When we are out at sea, exploring our amazing coast, we are always conscious of the endless eastern horizon, that great expanse of ocean; (yes, I know the Mediterranean is just a “sea”, but it is, in fact, enormous, and gives me the same feeling as looking across the Atlantic from Orkney used to do!). We do get to peek under that endless surface, when we are snorkelling around the coastal rocks, but once further out, it is hard to get any real sense of what goes on, under or over the water, as we constantly look eastwards, and generally, see nothing.
But, sometimes, it is different. One day recently, we watched a trawler coming into Port Vendres: they had obviously had a catch, and were gutting the fish. The boat was followed by a great crowd of gulls, but there were other birds, too, which must have been lured from much further out than we normally venture, as we very rarely, or never, see them. There were several young gannets, in various shades from dark blue-grey to blotchy white, but there were also birds belonging to a family which we immediately recognised from our (Scottish) West Coast background. These were, clearly, shearwaters, wonderful birds, which wander the oceans of the Earth, only coming ashore to breed. We had once before seen members of this family here: the Greater Shearwater, large and handsome, but these birds were smaller, plainer, if equally brownish in contrast to the blue-black of the Manx with which we are so familiar. They have to be Balearic Shearwaters, which breed on the islands of the same name, but wander the Mediterranean from Greece westwards, and even may be seen at times around the British Coast and in the North Sea. This we discovered once home; on this day we were just happy to watch their characteristic looping flight, as they described figures-of-eight around the trawler.
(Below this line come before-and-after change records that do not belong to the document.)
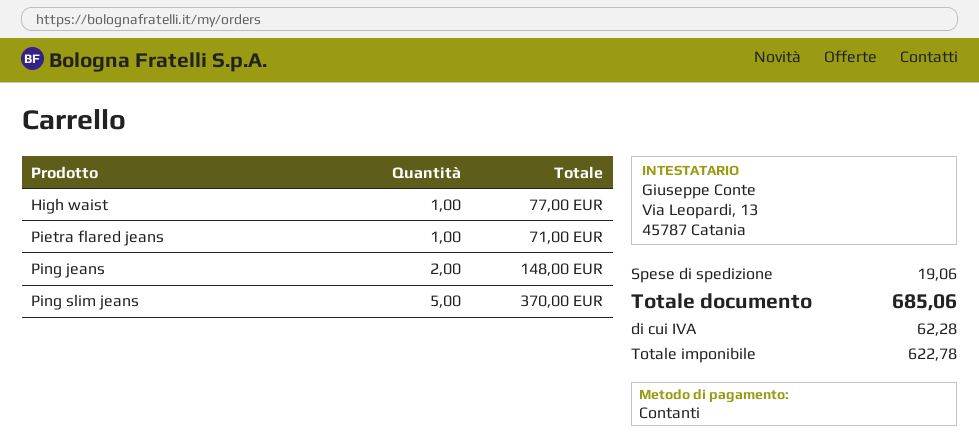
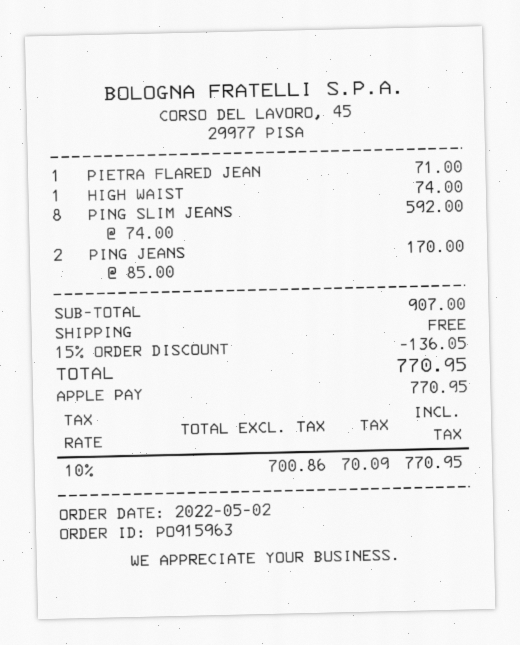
payment method: cash -> Apple Pay
High waist: 1 for 77.00 -> 1 for 74.00
Ping jeans: 2 for 148.00 -> 2 for 170.00
Ping slim jeans: 5 for 370.00 -> 8 for 592.00
discount: none -> 15% = 136.05
shipping: 19.06 -> 0.00
net: 622.78 -> 700.86
tax: 62.28 -> 70.09
total: 685.06 -> 770.95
And yesterday we were enjoying the slightly turbulent water around Cap Béar. Here we briefly saw another of the shearwaters, and then, ahead of us, a rather wobbly, tall fin. Intrigued, we hastened towards it, and for a quick moment, had a good view of one of the strangest creatures of the sea. It was a sunfish. These, to be honest, look to me like one of Nature’s jokes, as it seems simply like the front half of a fish, which has unfortunately lost its rear end. I would have to admit that in the water it did not look quite as weird as in some of the photos you see. We did not have long to admire it, no time to get the cameras out, as it was obviously aware of the presence of the boat, and submerged quite quickly. It seems they can grow to great size – some being over three metres in length – but ours was probably about one metre. Its diet apparently consists of jellyfish, of which as a swimmer who does not wear a wetsuit, I can only approve!